[WORK TO COMPLETE]:
Report, as a single figure, how many lines in the records below include "pyreptasks".

[DATA FOR REVIEW]:
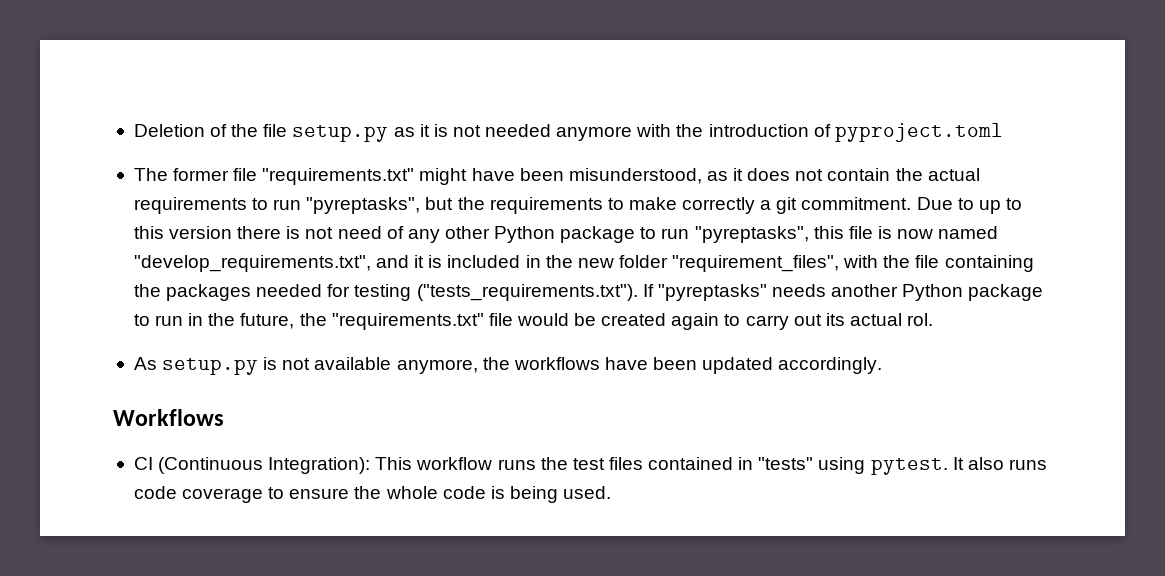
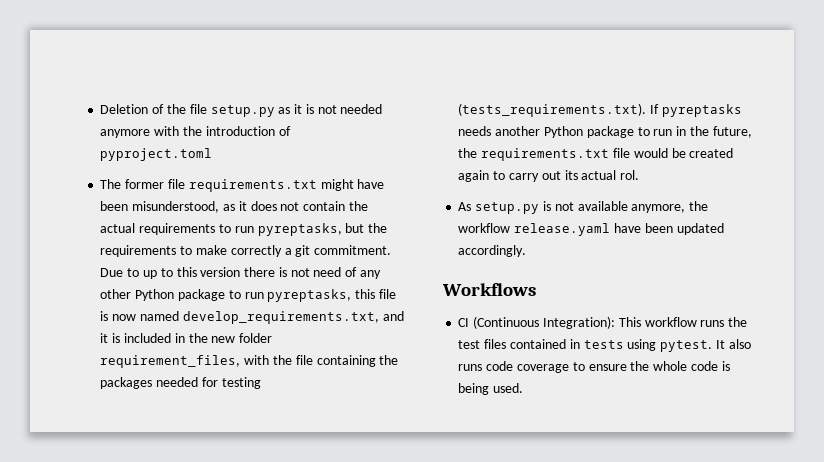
[262,168,415,185] "requirements.txt" -> [188,179,317,192] requirements.txt
[306,197,421,214] "pyreptasks", -> [257,223,342,236] pyreptasks,
[694,226,809,243] "pyreptasks", -> [267,289,352,302] pyreptasks,
[133,255,371,272] "develop_requirements.txt", -> [182,311,379,324] develop_requirements.txt,
[672,255,840,272] "requirement_files", -> [100,355,241,368] requirement_files,
[416,284,767,301] ("tests_requirements.txt"). If "pyreptasks" -> [458,103,742,117] (tests_requirements.txt). If pyreptasks
[331,313,484,330] "requirements.txt" -> [481,148,610,161] requirements.txt
[513,357,600,370] workflows -> [458,223,611,236] workflow release.yaml
[758,457,814,470] "tests" -> [583,340,624,349] tests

[SOLUTION BELOW]:
3